- What you should do
In the listing, some lines may hold the string "WOMEN"; report how many do, as a bare number.

Records for this exercise: Begin

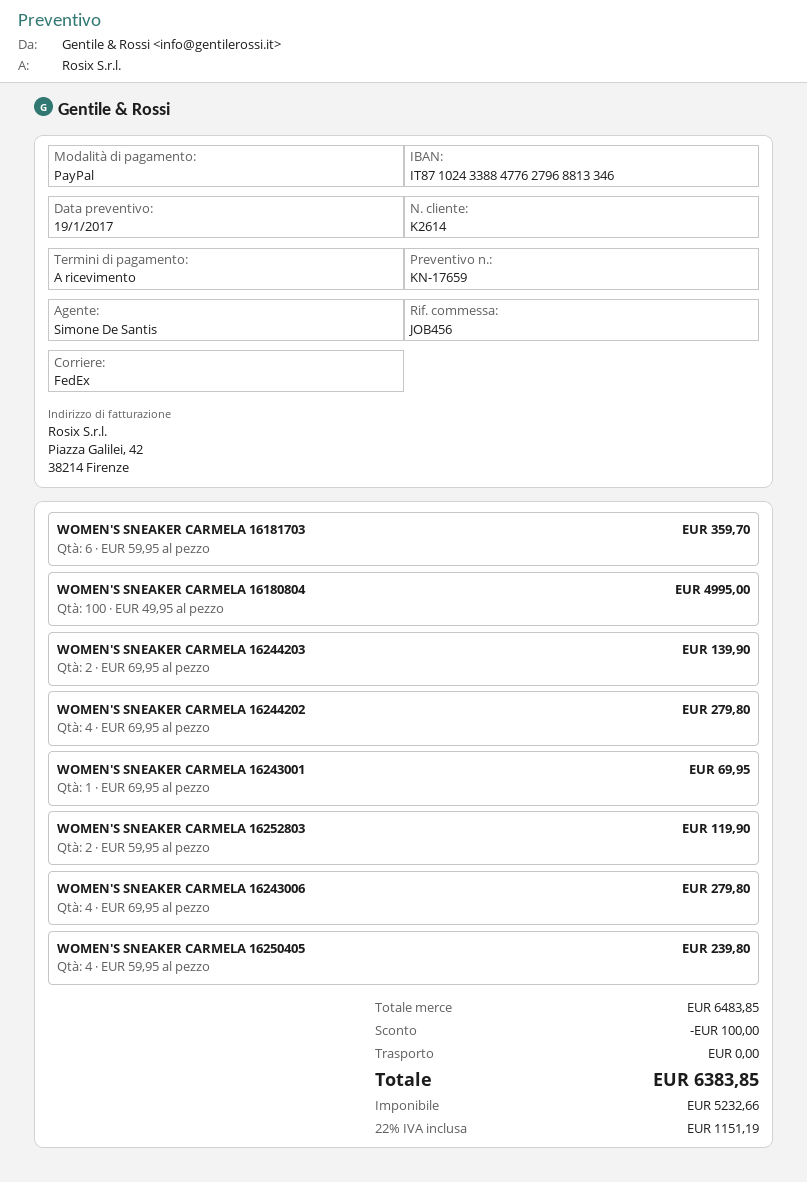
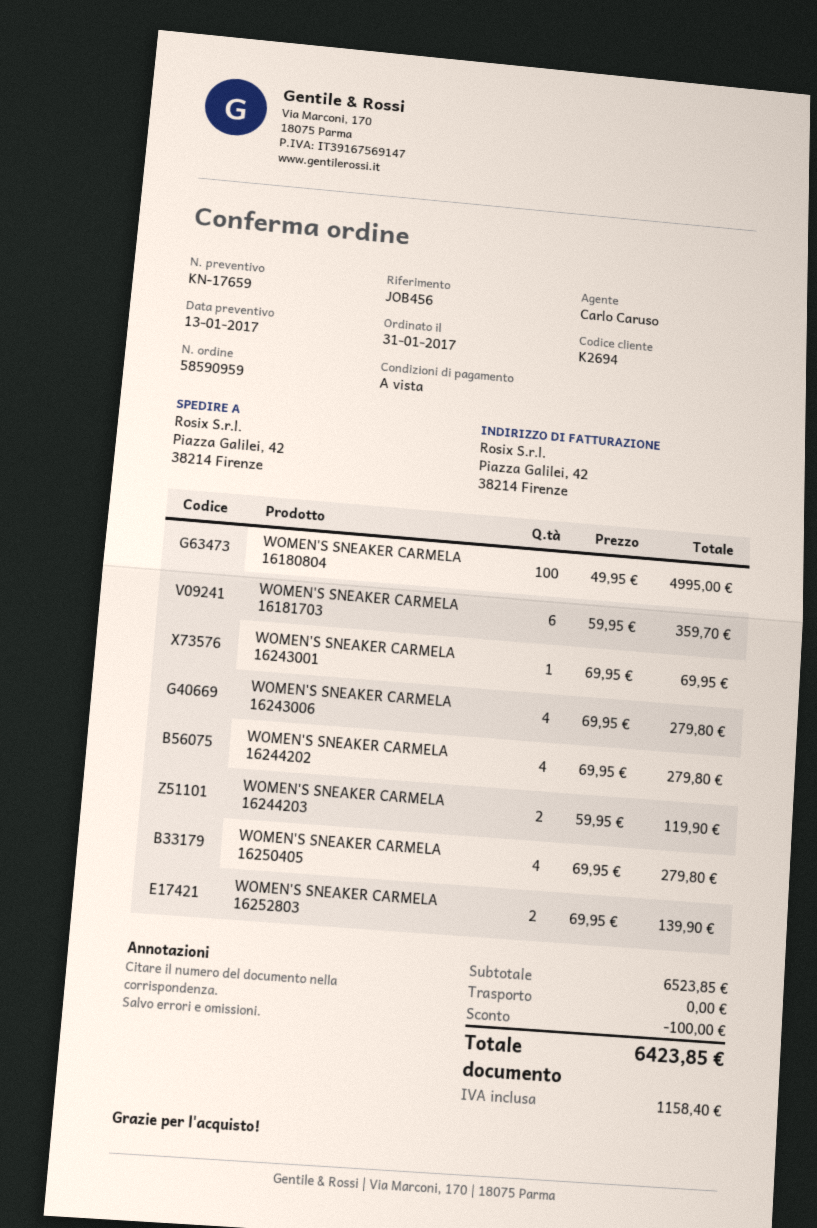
quote date: 2017-01-19 -> 2017-01-13
customer number: K2614 -> K2694
sales rep: Simone De Santis -> Carlo Caruso
WOMEN'S SNEAKER CARMELA 16244203: 2 x 69.95 = 139.90 -> 2 x 59.95 = 119.90
WOMEN'S SNEAKER CARMELA 16252803: 2 x 59.95 = 119.90 -> 2 x 69.95 = 139.90
WOMEN'S SNEAKER CARMELA 16250405: 4 x 59.95 = 239.80 -> 4 x 69.95 = 279.80
subtotal: 6483.85 -> 6523.85
tax: 1151.19 -> 1158.40
total: 6383.85 -> 6423.85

Records for this exercise: End

- Task answer
3